Recently, the idea of using reconfigurable resources along with a conventional processor has lead to research into the area of reconfigurable computing and by this way, the concept of a *Reconfigurable Processor* comes from the idea of having a general-purpose processor coupled with some reconfigurable resources that allow implementation of custom application with some specific instructions.

Modern application programs often contain hundreds of thousands of lines of code. Operating systems are even more complex: Microsoft Windows 95 contains about 10 million lines, most of it written in C, and Windows NT contains more than 5 million lines written in C and C++. Imagine translating a million lines of C code into a set of instructions from 1 to perhaps 20 or 30 instructions each, and it is easy to see why software today is so complicated, and so difficult to debug [1].

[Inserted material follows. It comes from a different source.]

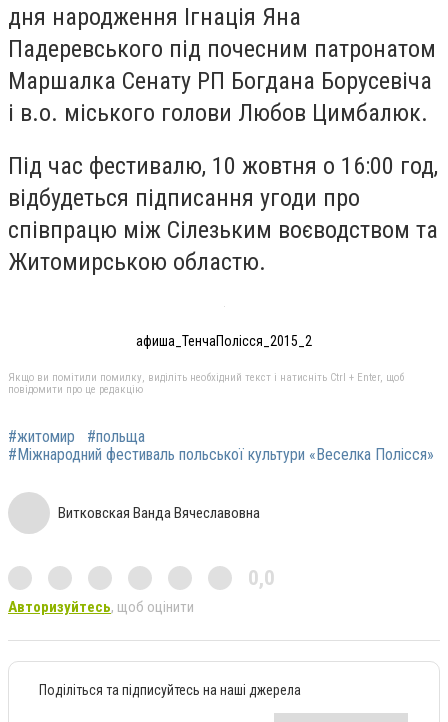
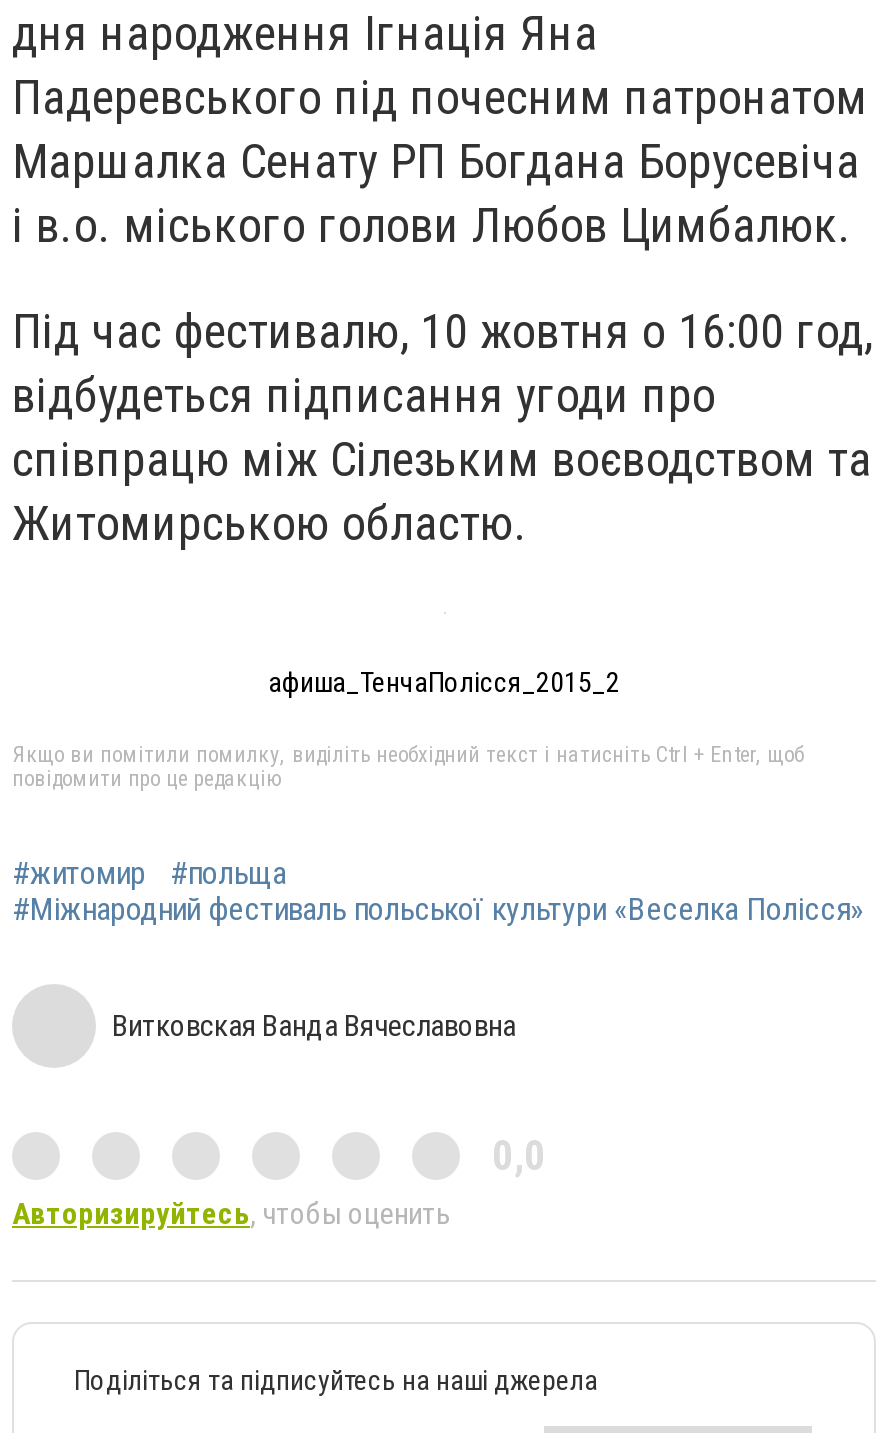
- Авторизуйтесь, щоб оцінити
+ Авторизируйтесь, чтобы оценить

The main goal is to take advantage of the reconfigurable processors improving is performance by migrating certain instructions of an application into reconfigurable hardware. While the processor takes care of all the general-purpose computation, the reconfigurable hardware acts as a specialized coprocessor that takes care of specialized applications. With such platforms, specific properties of applications, such as parallelism, regularity of computation, and data granularity can be exploited by creating custom operators, pipelines, and interconnection pathways. By allowing the programmer to change the hardware of the machine to match the task at hand, computational efficiency can be increased and an improvement in performance realized.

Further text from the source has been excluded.